Neither forget nor forgive
Both are, therefore, mistrustful and spiteful. They neither forget nor forgive. Torres can’t forgive his friend Iñaki for betraying him in the testimony to the judge in which he accused Torres of having sole responsibility for the financial decisions made at Nóos. Torres also doesn’t forgive him for not taking sole responsibility for the bail. And it gets under his skin that Princess Christina has not been indicted—or even called to testify—while his own wife, Ana María Tejeiro, not only has been indicted, but could face a possible prison sentence. “I’m not going to eat this crap,” he’s said to have said after Urdangarin’s testimony. And from that moment on, he has parceled out information little by little. First he fingered the king’s intimate friend (a euphemism for avoiding the word lover), the German Princess Corinna, and later the Spanish Princesses’ secretary, Carlos García Revenga, who was indicted and who gave testimony on the 23rd with Urdangarin.
Bárcenas didn’t sadistically dole out little doses but, like Torres, called it quits with the PP when they refused to grant him immunity. He found legal and media advice outside of the party. The result is a strategy which has pitted the two principal newspapers of the country, El País and El Mundo, against each other in a tour de force that elegantly silences any possible Rubalcaba (the Spanish equivalent of Whitehall) related conspiracy theories.
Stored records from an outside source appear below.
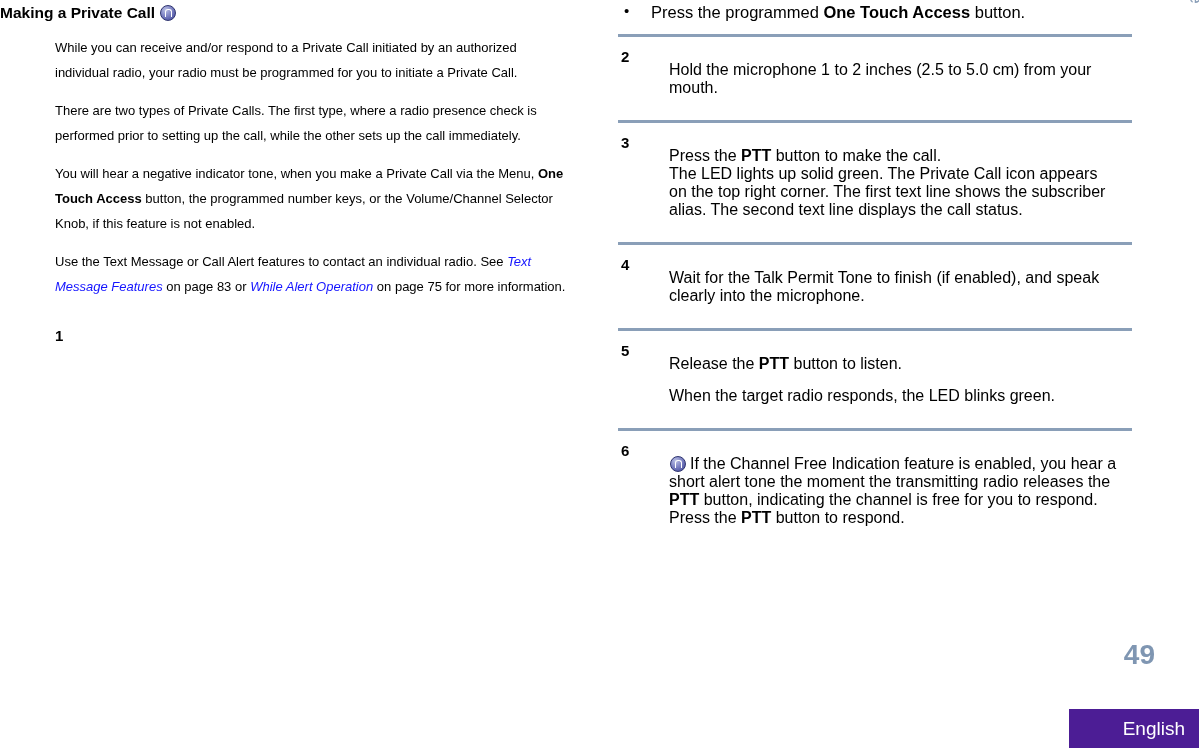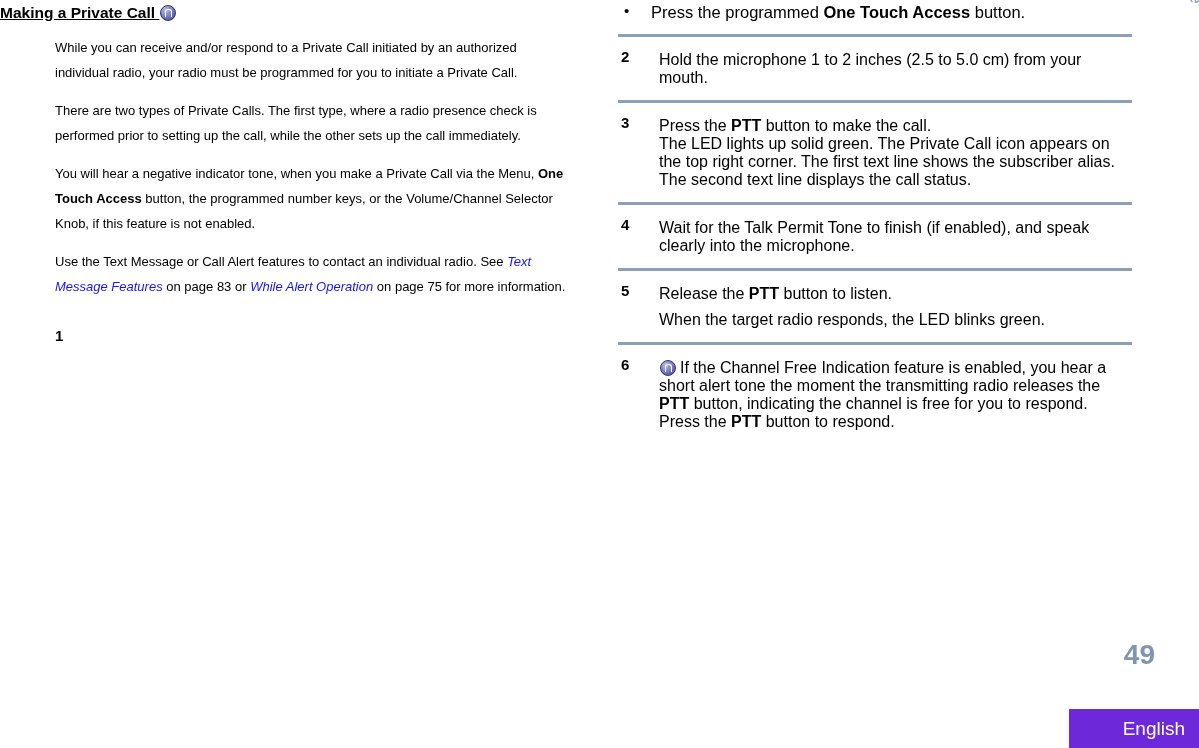--- a/index.html
+++ b/index.html
@@ -45,7 +45,6 @@
     margin: 3px 0 0 0;
     padding: 0 0 0 0;
     white-space: nowrap;
-    text-decoration: underline;
   }
 
   

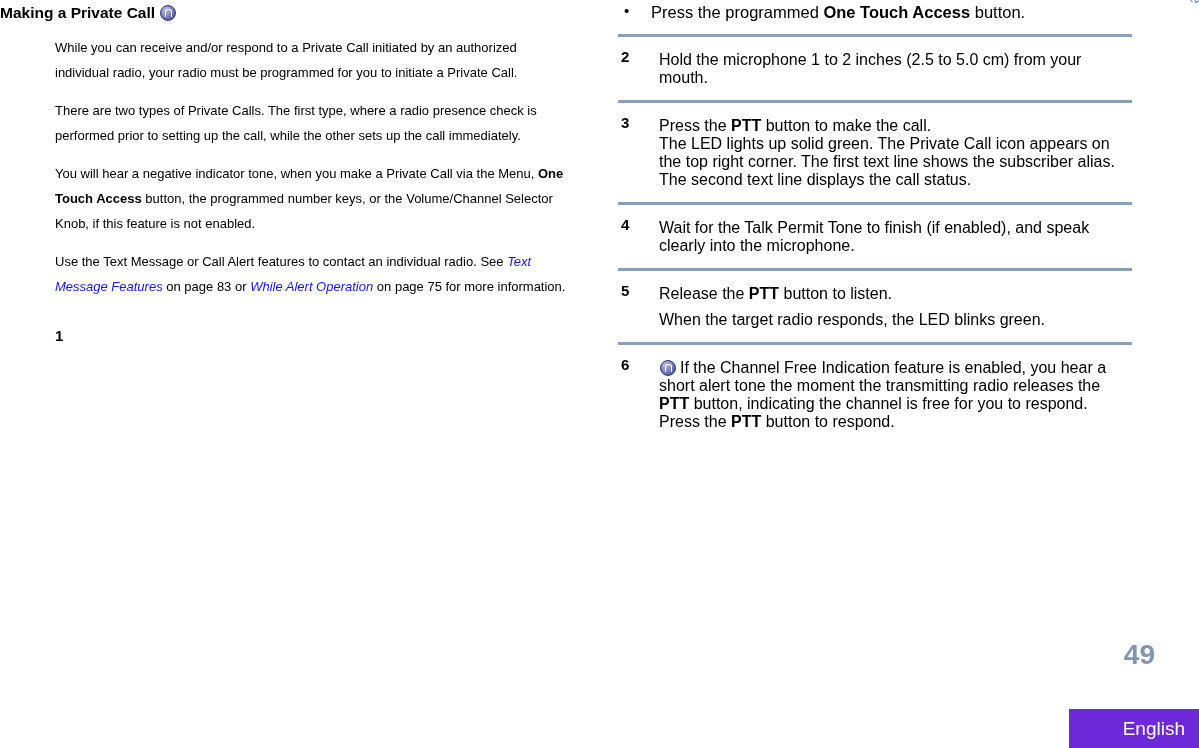--- a/index.html
+++ b/index.html
@@ -83,7 +83,7 @@
     flex: 1 1 auto;
   }
   .step-body p {
-    margin: 4px;
+    margin: 14px;
     padding: 0;
   }
   .step-body p + p {

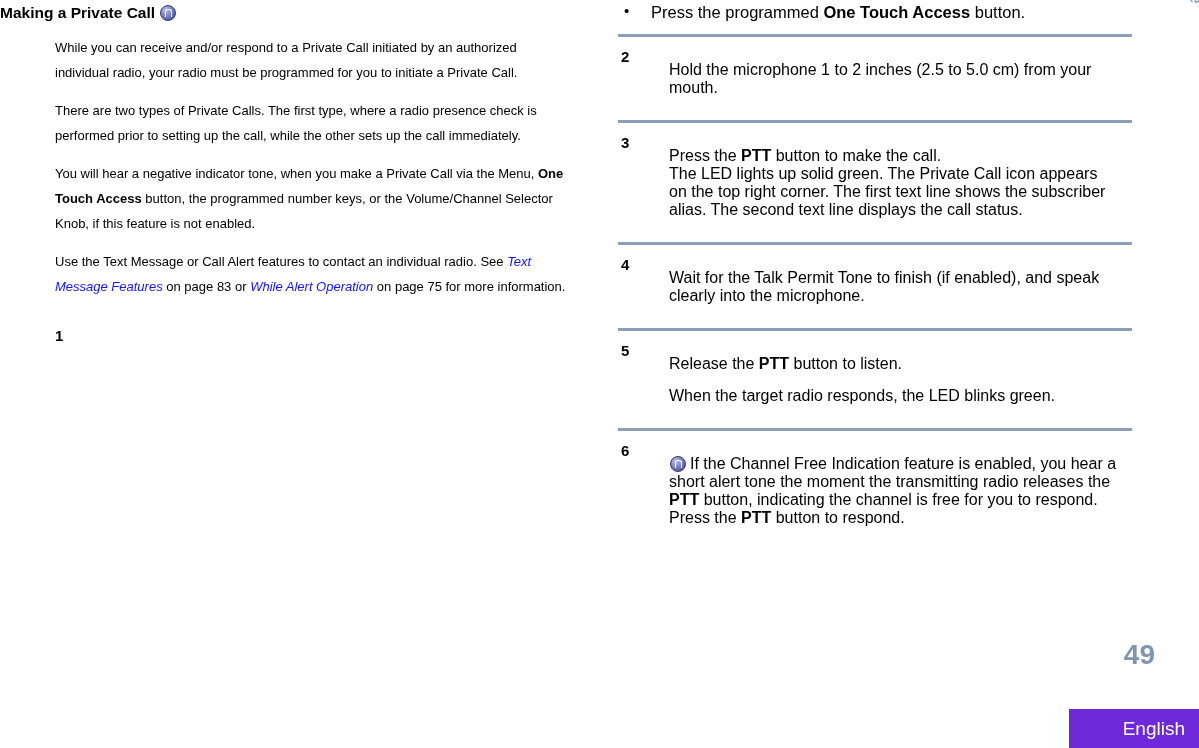--- a/index.html
+++ b/index.html
@@ -203,7 +203,7 @@
     top: 709px;
     width: 130px;
     height: 39px;
-    background: #6d28d9;
+    background: #4c1d95;
   }
   .lang-label {
     position: absolute;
How will it all end? It’s hard to say, but it’s clear that nothing will go back to the way it was before these two came on the scene. Rajoy is a politician with a quickly approaching expiration date and King Juan Carlos has no alternative other than to abdicate in an attempt to avoid complete disgrace. Both are suspected of irregular conduct that is incompatible with the distinction of their positions. But above all they have committed a grave error: underestimating the destructive capacity of the human element. Which, in itself, is another very human characteristic.